This code is partly an adaptation of the galvani module by Chris Kerr, and builds on the work done by the previous civilian service member working on the project, Jonas Krieger.

These are the implemented techniques for which the technique parameter sequences can be parsed:

CA

Chronoamperometry / Chronocoulometry

CP

Chronopotentiometry

CV

Cyclic Voltammetry

GCPL

Galvanostatic Cycling with Potential Limitation

GEIS

Galvano Electrochemical Impedance Spectroscopy

LOOP

Loop

LSV

Linear Sweep Voltammetry

MB

Modulo Bat

OCV

Open Circuit Voltage

PEIS

Potentio Electrochemical Impedance Spectroscopy

WAIT

Wait

ZIR

IR compensation (PEIS)

Note

.mpt files can contain more data than the corresponding binary .mpr file.

File Structure of .mpr Files

At a top level, .mpr files are made up of a number of modules, separated by the MODULE keyword. In all the files I have seen, the first module is the settings module, followed by the data module, the log module and then an optional loop module.

0x0000 BIO-LOGIC MODULAR FILE  # File magic.
0x0034 MODULE                  # Module magic.
...                            # Module 1.
0x???? MODULE                  # Module magic.
...                            # Module 2.
0x???? MODULE                  # Module magic.
...                            # Module 3.
0x???? MODULE                  # Module magic.
...                            # Module 4.
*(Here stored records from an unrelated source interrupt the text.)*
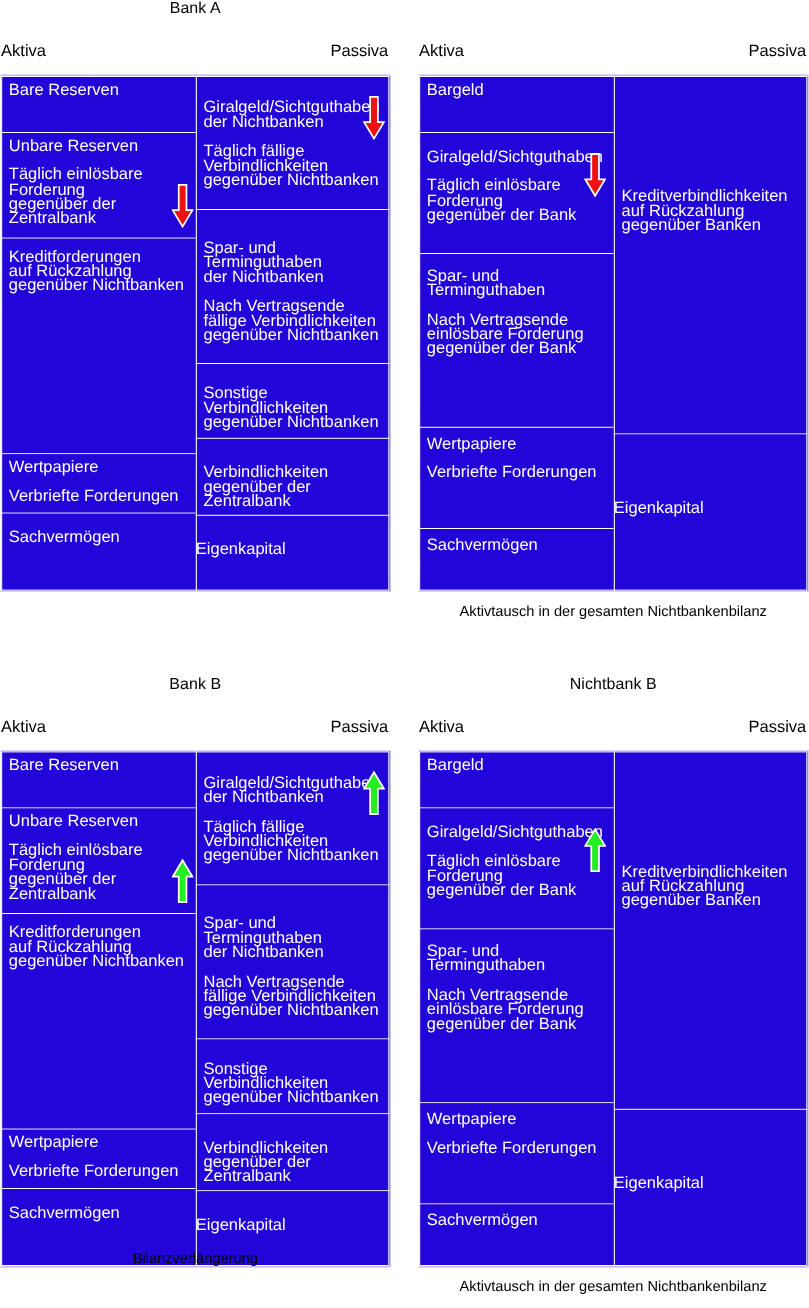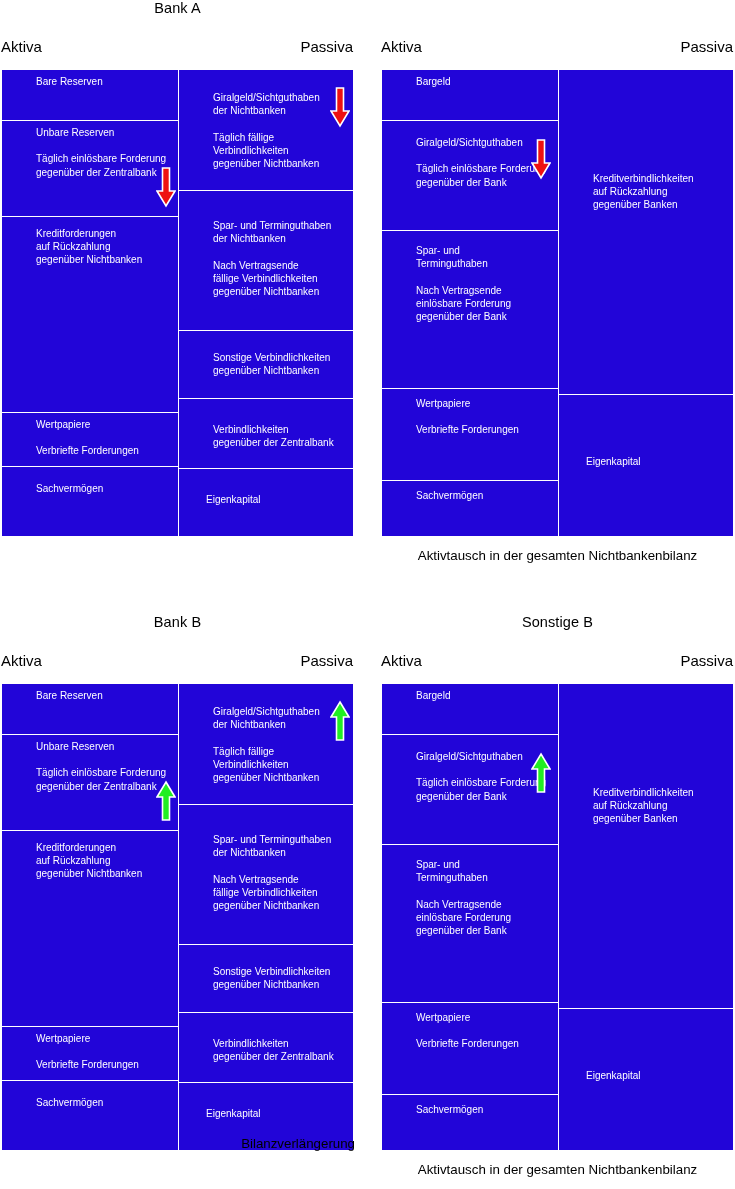--- a/index.html
+++ b/index.html
@@ -61,24 +61,23 @@
     left: 0; right: 0;
     background: #2205d8;
     border-bottom: 1px solid #ffffff;
     overflow: hidden;
   }
   .cell.last { border-bottom: none; }
   .cell-text {
     position: absolute;
     left: 7px; right: 6px;
     color: #ffffff;
-    font-size: 10px;
+    font-size: 15px;
     line-height: 13.2px;
     white-space: pre-line;
-    margin-left: 28px;
   }
   .cell-text.center { text-align: left; left: 0; right: 0; }
 
   
   .v-split {
     position: absolute;
     top: 0; bottom: 0;
     width: 1px;
     background: #ffffff;
   }
@@ -309,25 +308,25 @@
 gegenüber der Zentralbank</div>
         </div>
         <div class="cell last" style="top:400px;height:68px;">
           <div class="cell-text center" style="top:24px;">Eigenkapital</div>
         </div>
       </div>
       <div class="v-split" style="left:177px;"></div>
       <div class="sheet-frame"></div>
     </div>
 
-    <div class="caption" style="top:522px;text-align:right;">Bilanzverlängerung</div>
+    <div class="caption" style="top:522px;">Bilanzverlängerung</div>
   </div>
 
   <div class="panel" style="left:380px; top:614px; width:355px; height:570px;">
-    <div class="panel-title">Sonstige B</div>
+    <div class="panel-title">Nichtbank B</div>
     <div class="col-labels">
       <span class="lbl-aktiva">Aktiva</span>
       <span class="lbl-passiva">Passiva</span>
     </div>
 
     <div class="sheet" style="width:355px; height:470px;">
       <div class="side left" style="width:177px; height:468px;">
         <div class="cell" style="top:0px;height:52px;">
           <div class="cell-text" style="top:6px;">Bargeld</div>
         </div>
After splitting the entire file on MODULE, each module starts with a header that is structured like this (offsets from start of module):

0x0000 short_name  # Short name, e.g. VMP Set.
0x000A long_name   # Longer name, e.g. VMP settings.
0x0023 length      # Number of bytes in module data.
0x0027 version     # Module version.
0x002B date        # Acquisition date in ASCII, e.g. 08/10/21.
...                # Module data.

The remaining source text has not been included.